È UN RICATTO. È la lista di condizioni poste da chi sente di avere in mano il coltello dalla parte del manico. Per il governo e per la maggioranza la scelta è tra le più difficili. La chiusura dell’Ilva implicherebbe un disastro di vastissima portata. Oltre 50mila posti di lavoro a rischio e una mazzata tra l’1,2% e l’1,4% del Pil secondo Svimez. Senza contare la possibilità, per la Germania, di fissare a proprio piacimento il prezzo dell’acciaio. La resa, perché questo significherebbe accogliere per intero le richieste di Mittal, vorrebbe dire non solo ammettere che le aziende sono in qualche misura al di sopra della legge ma anche mettere a rischio la sopravvivenza del governo.
LA CARTA CHE CONTE e il Pd provano a giocare è una legge di carattere generale, tale da fare scudo a tutte le imprese impegnate in operazioni di bonifica. La prima proposta in campo è stata quella di passare per un disegno di legge e non per un decreto. Vorrebbe dire affrontare subito un iter parlamentare incertissimo, dal momento che l’M5S dovrebbe accettare la resa incondizionata e dovrebbero adattarsi alla genuflessione anche i 35 parlamentari che, guidati dalla ex ministra per il Sud Barbara Lezzi, erano almeno sino a ieri mattina decisi a tutto pur di bloccare lo scudo penale. Anche alla crisi di governo. Il tutto, per quanto assurdo sembri, senza alcuna garanzia che la trattativa con Mittal arrivi a buon fine. Ma è probabile, quasi certo, che alla fine prevalga la scelta del decreto, che concede qualche tempo in più prima di affrontare il momento della verità, con la conversione in legge.

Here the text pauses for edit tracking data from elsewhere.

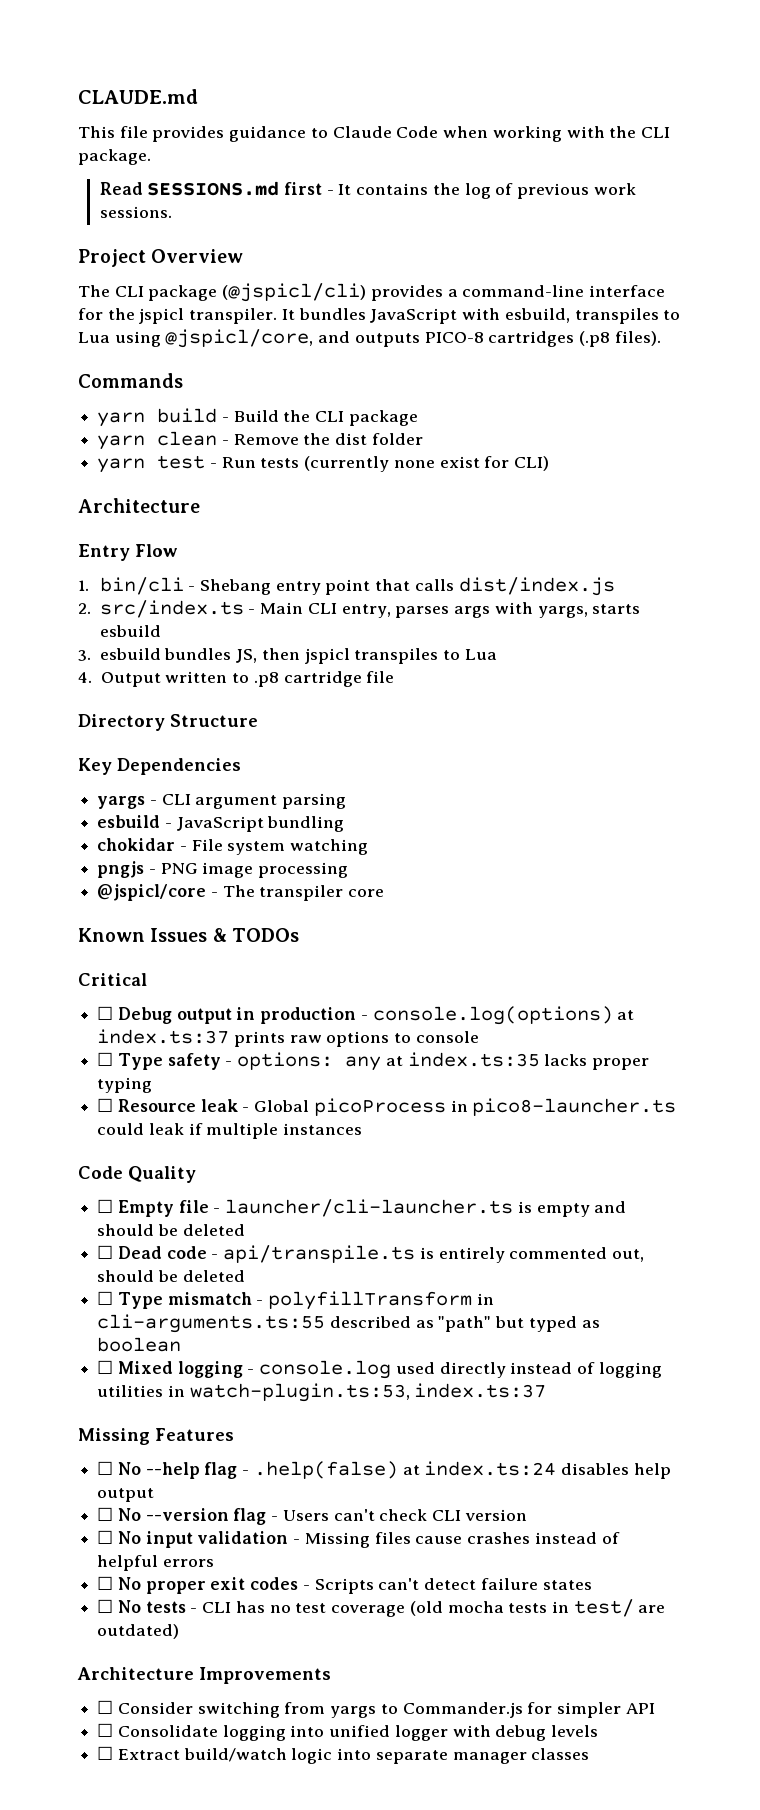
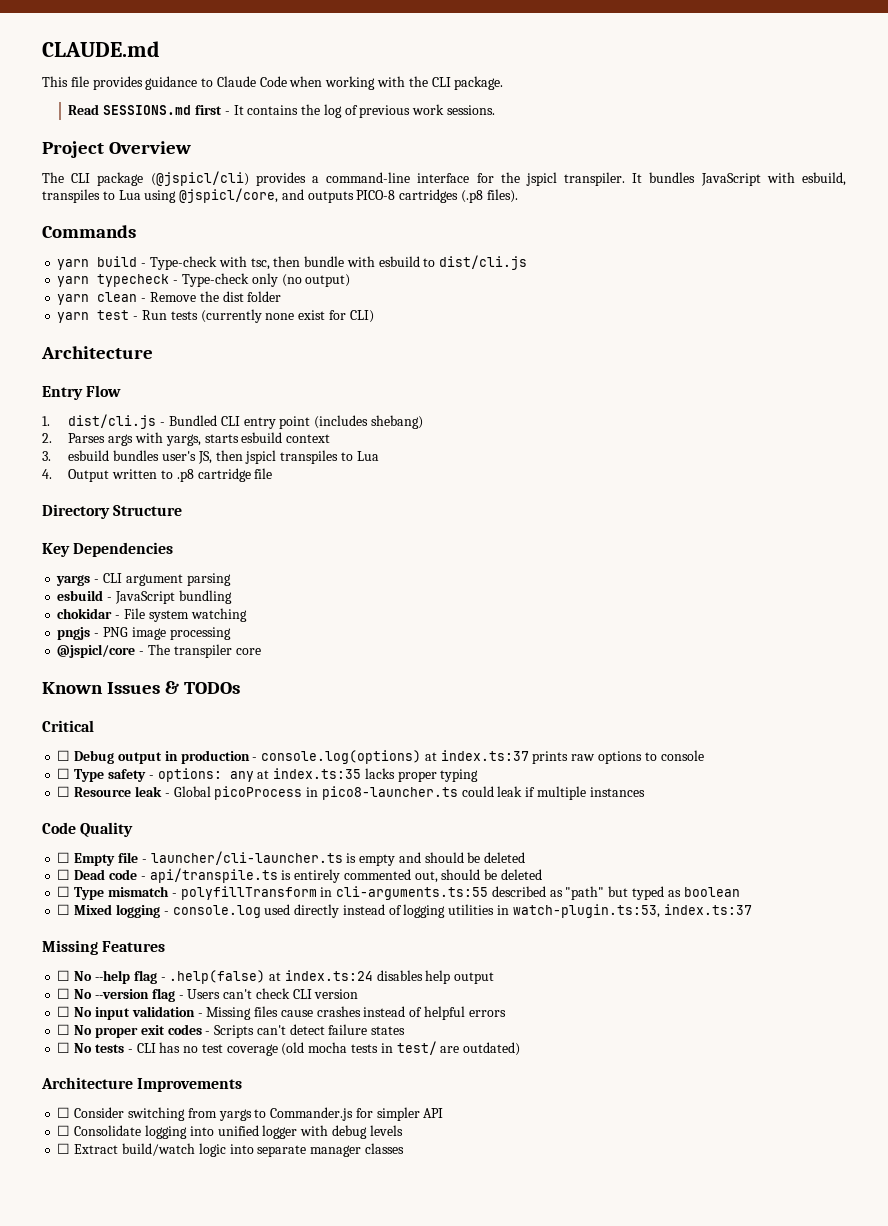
- yarn build - Build the CLI package
+ yarn build - Type-check with tsc, then bundle with esbuild to dist/cli.js
+ yarn typecheck - Type-check only (no output)
- 1. bin/cli - Shebang entry point that calls dist/index.js
- 2. src/index.ts - Main CLI entry, parses args with yargs, starts esbuild
+ 1. dist/cli.js - Bundled CLI entry point (includes shebang)
+ 2. Parses args with yargs, starts esbuild context
- 3. esbuild bundles JS, then jspicl transpiles to Lua
+ 3. esbuild bundles user's JS, then jspicl transpiles to Lua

SUGLI ESUBERI, INVECE, il governo fa quadrato. «È un’ipotesi che non si può neppure prendere in considerazione», dicono chiaramente alcuni ministri. E Conte lo ripete in conferenza stampa dopo un cdm durato più di tre ore: «Non è neppure ipotizzabile. Per noi è scattato un allarme rosso, ci siamo resi disponibili a aprire una trattativa negoziale 24 ore su 24», aggiunge comunque il premier che oggi incontrerà i sindacati. La trattativa con Mittal si svolgerà con la pistola puntata alla tempia. Il nuovo appuntamento con i vertici della multinazionale potrebbe essere fissato per lunedì prossimo. Saranno comunque giorni di passione, per di più sotto il fuoco incrociato dell’opposizione e di un sistema mediatico che prende di mira le oscillazioni del governo in carica e di quello precedente glissando però sulle responsabilità di chi ha scelto la cordata AncelorMittal e ha offerto proprio quelle garanzie di impunibilità che ora la multinazionale rivendica. Carlo Calenda, ministro dello Sviluppo all’epoca, apre al contrario il fuoco: «Ilva è diventata l’ora del dilettante. Politici che non hanno mai lavorato fuori dal parlamento fanno chiudere la più grande fabbrica del sud».
SIN DALLE PRIME ORE di ieri è stato chiaro che la situazione era difficilissima. Quando la folta delegazione del governo italiano guidata da Conte e composta dai ministri dell’Economia, dello Sviluppo, del Lavoro, del Sud, della Salute e dell’Agricoltura e dal sottosegretario Turco ha incontrato Lakshmi e Aditya Mittal, padre e figlio, ceo e direttore finanziario dell’azienda, la multinazionale aveva già comunicato ufficialmente la decisione di disdettare l’accordo e restituire la gestione ai commissari. L’atto di citazione sulla rescissione del contratto era già stato depositato presso il Tribunale di Milano. I due dirigenti indiani volevano sedersi al tavolo con la pistola già carica. E’ in questo clima da gang armate che si deciderà la sorte di decine di migliaia di operai e di un’intera città.